(Data entries)
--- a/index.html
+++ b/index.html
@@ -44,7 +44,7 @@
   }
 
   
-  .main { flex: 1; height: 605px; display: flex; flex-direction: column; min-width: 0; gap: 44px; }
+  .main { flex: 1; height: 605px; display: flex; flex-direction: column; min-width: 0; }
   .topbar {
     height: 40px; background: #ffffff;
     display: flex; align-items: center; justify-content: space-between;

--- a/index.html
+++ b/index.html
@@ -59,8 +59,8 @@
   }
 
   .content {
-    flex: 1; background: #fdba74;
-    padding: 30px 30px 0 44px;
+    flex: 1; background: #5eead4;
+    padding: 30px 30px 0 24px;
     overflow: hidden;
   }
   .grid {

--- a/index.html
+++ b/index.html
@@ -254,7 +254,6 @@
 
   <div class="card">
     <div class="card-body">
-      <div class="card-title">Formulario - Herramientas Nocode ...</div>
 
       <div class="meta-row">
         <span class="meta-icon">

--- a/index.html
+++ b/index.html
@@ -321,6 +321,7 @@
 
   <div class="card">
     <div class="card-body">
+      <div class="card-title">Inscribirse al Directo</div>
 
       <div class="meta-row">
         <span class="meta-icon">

...

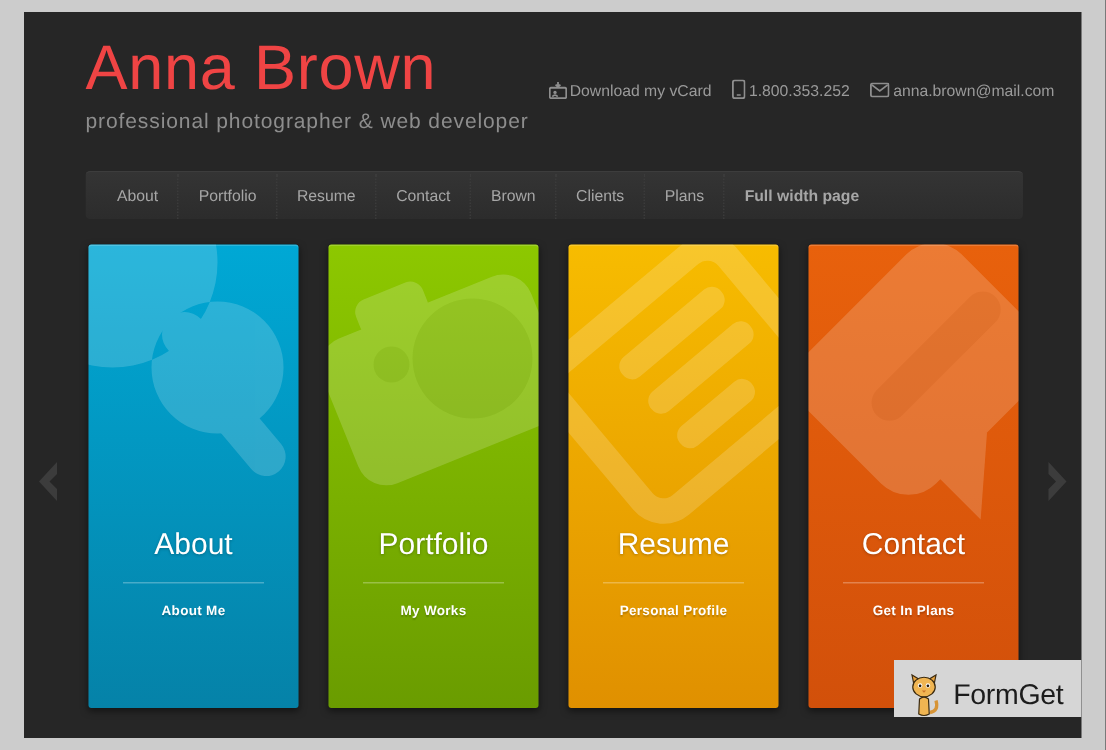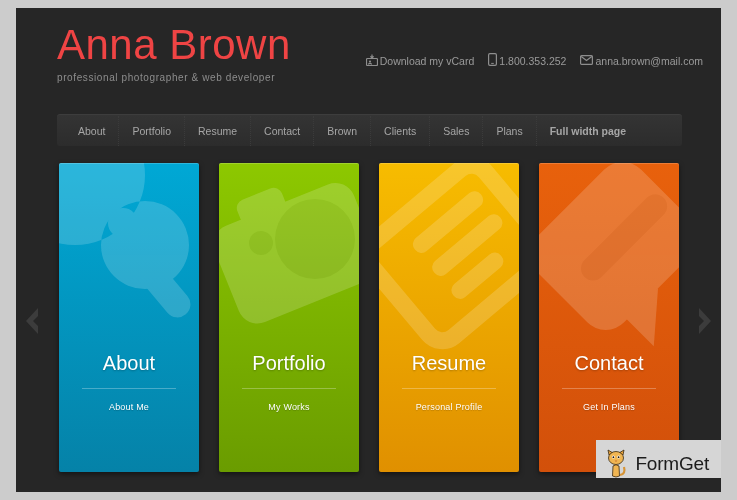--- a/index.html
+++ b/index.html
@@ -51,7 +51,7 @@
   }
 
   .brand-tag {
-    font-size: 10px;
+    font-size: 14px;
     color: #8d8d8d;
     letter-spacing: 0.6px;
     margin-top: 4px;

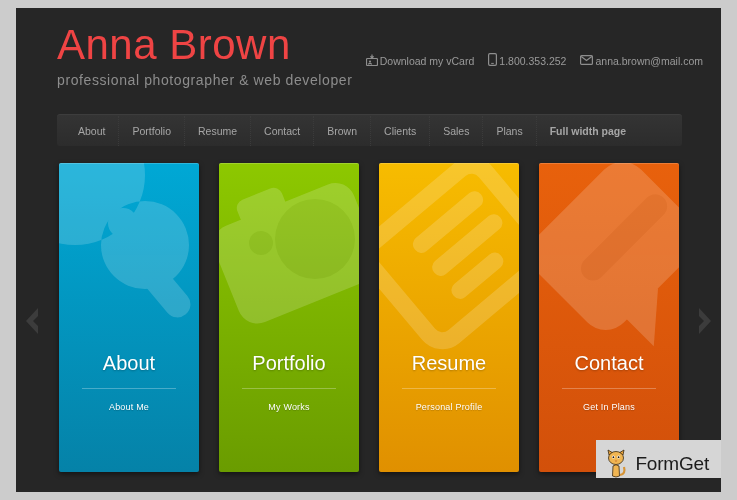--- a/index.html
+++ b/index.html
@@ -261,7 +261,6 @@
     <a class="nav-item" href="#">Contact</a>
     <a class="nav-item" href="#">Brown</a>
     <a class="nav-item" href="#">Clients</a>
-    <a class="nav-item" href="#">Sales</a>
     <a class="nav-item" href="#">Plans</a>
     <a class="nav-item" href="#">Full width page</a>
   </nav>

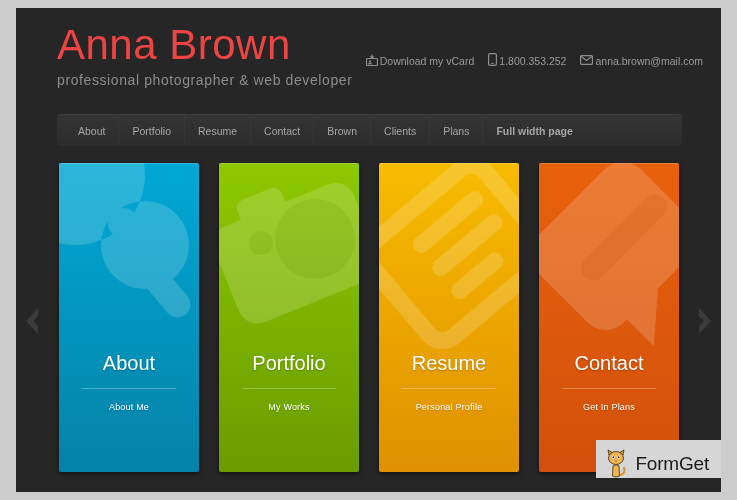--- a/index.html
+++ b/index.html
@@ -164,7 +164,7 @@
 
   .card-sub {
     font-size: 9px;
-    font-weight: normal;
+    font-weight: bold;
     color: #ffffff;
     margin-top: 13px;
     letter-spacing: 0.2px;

■ **Exercise details**
Scan the entries for lines holding the string "size", then copy every one of them.

■ **Solution to the problem**
-    font-size: 10px;
+    font-size: 14px;
     font-size: 9px;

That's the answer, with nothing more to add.